◆ WORK ITEM ◆
When copying the records below, keep every word as it is and drop the images.
*** MATERIAL PROVIDED ***
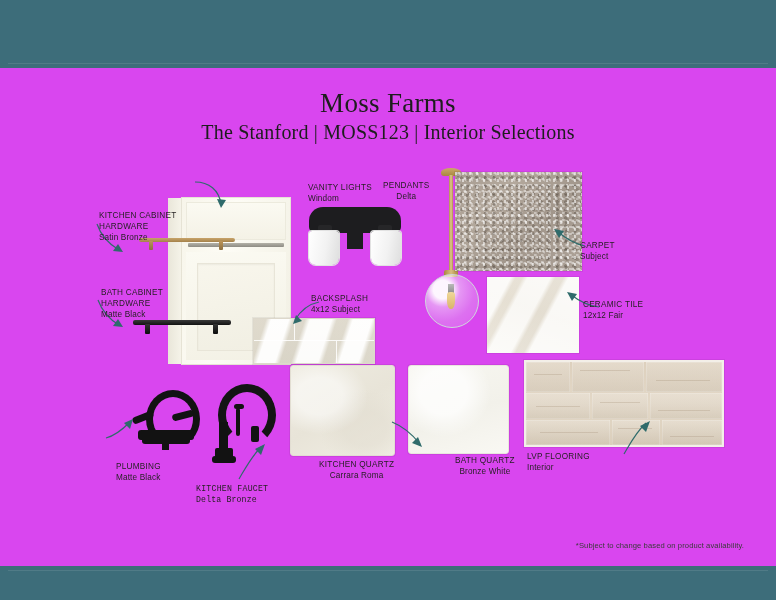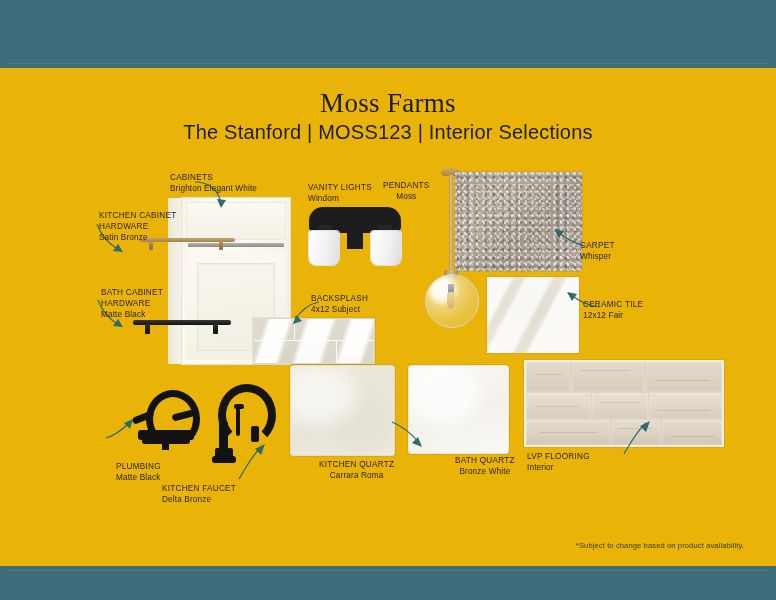"Moss Farms" #board { background: #eab308 -> #d946ef }
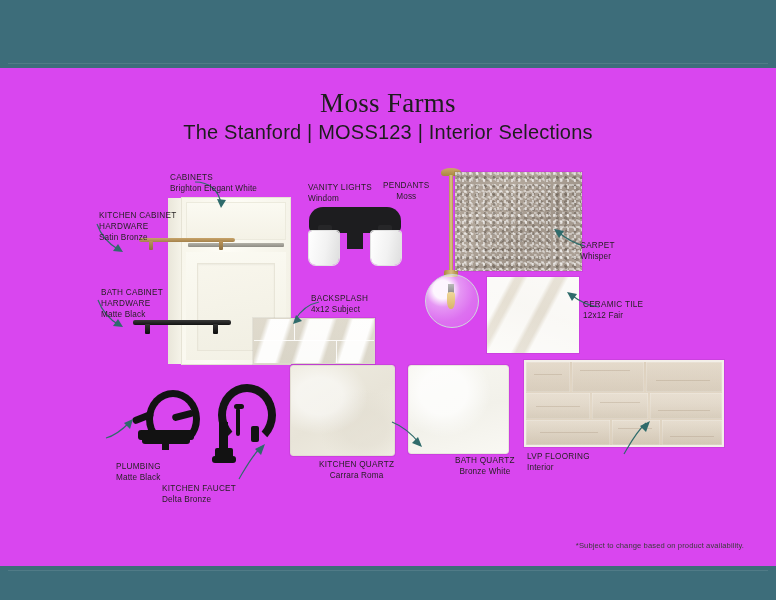"The Stanford | MOSS123 |" .title-sub { font-family: Liberation Sans, sans-serif -> Liberation Serif, serif }
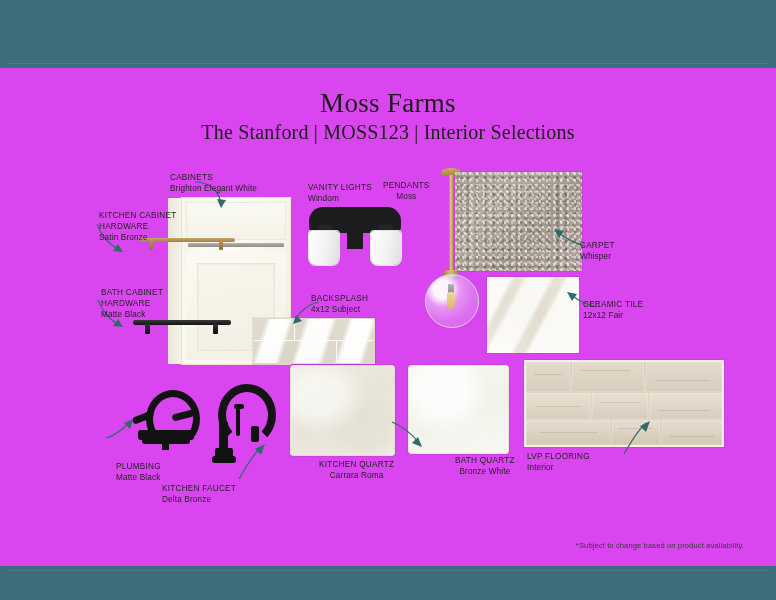"CABINETS" div.label { html: <div> <span>CABINETS</span> <span>Brighton Elegant White</span> </div> -> none }
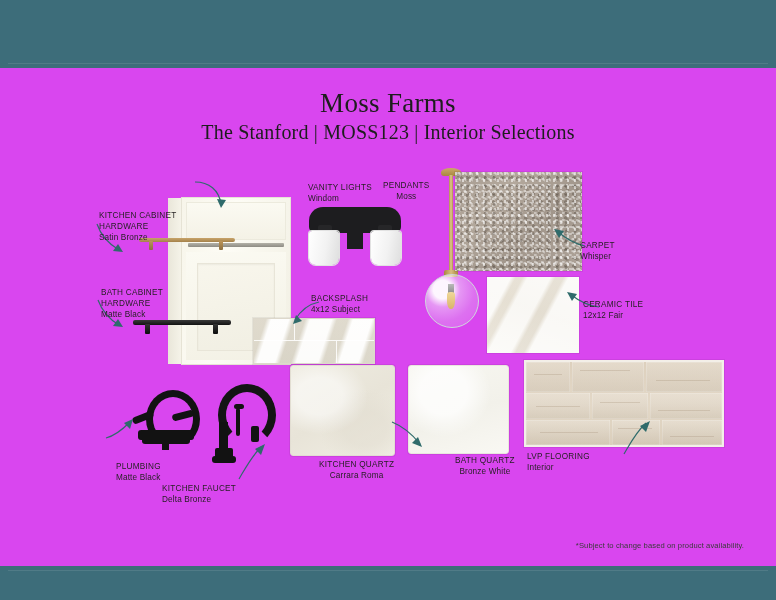"Moss" span.val { text: Moss -> Delta }
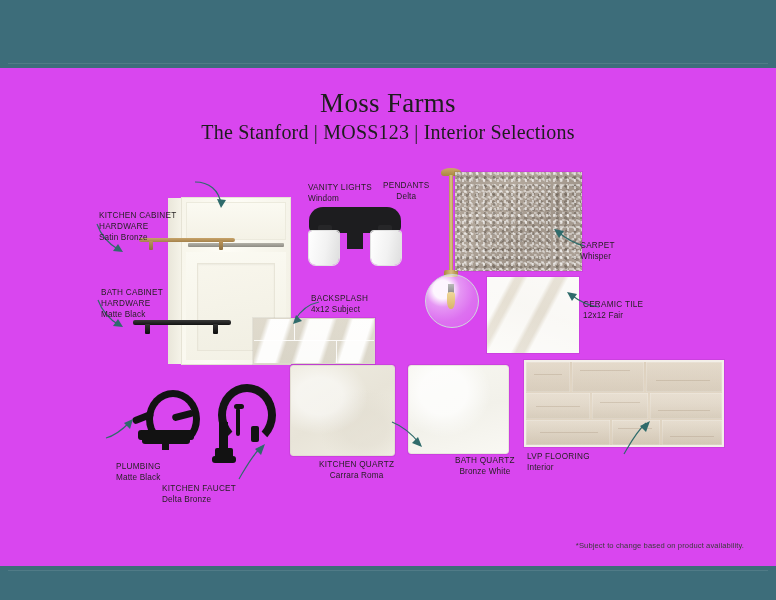"Whisper" span.val { text: Whisper -> Subject }
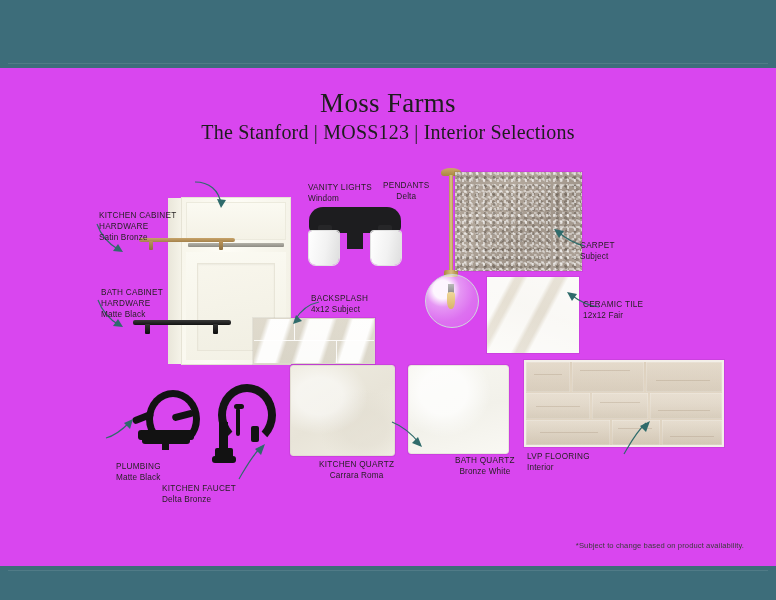"KITCHEN FAUCET" div.label { font-family: none -> Liberation Mono, monospace; left: 162px -> 196px }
*** End of MATERIAL PROVIDED ***
◆ ANSWER TO THE PROBLEM ◆
"Moss Farms" #board { background: #eab308 -> #d946ef }
"The Stanford | MOSS123 |" .title-sub { font-family: Liberation Sans, sans-serif -> Liberation Serif, serif }
"CABINETS" div.label { html: <div> <span>CABINETS</span> <span>Brighton Elegant White</span> </div> -> none }
"Moss" span.val { text: Moss -> Delta }
"Whisper" span.val { text: Whisper -> Subject }
"KITCHEN FAUCET" div.label { font-family: none -> Liberation Mono, monospace; left: 162px -> 196px }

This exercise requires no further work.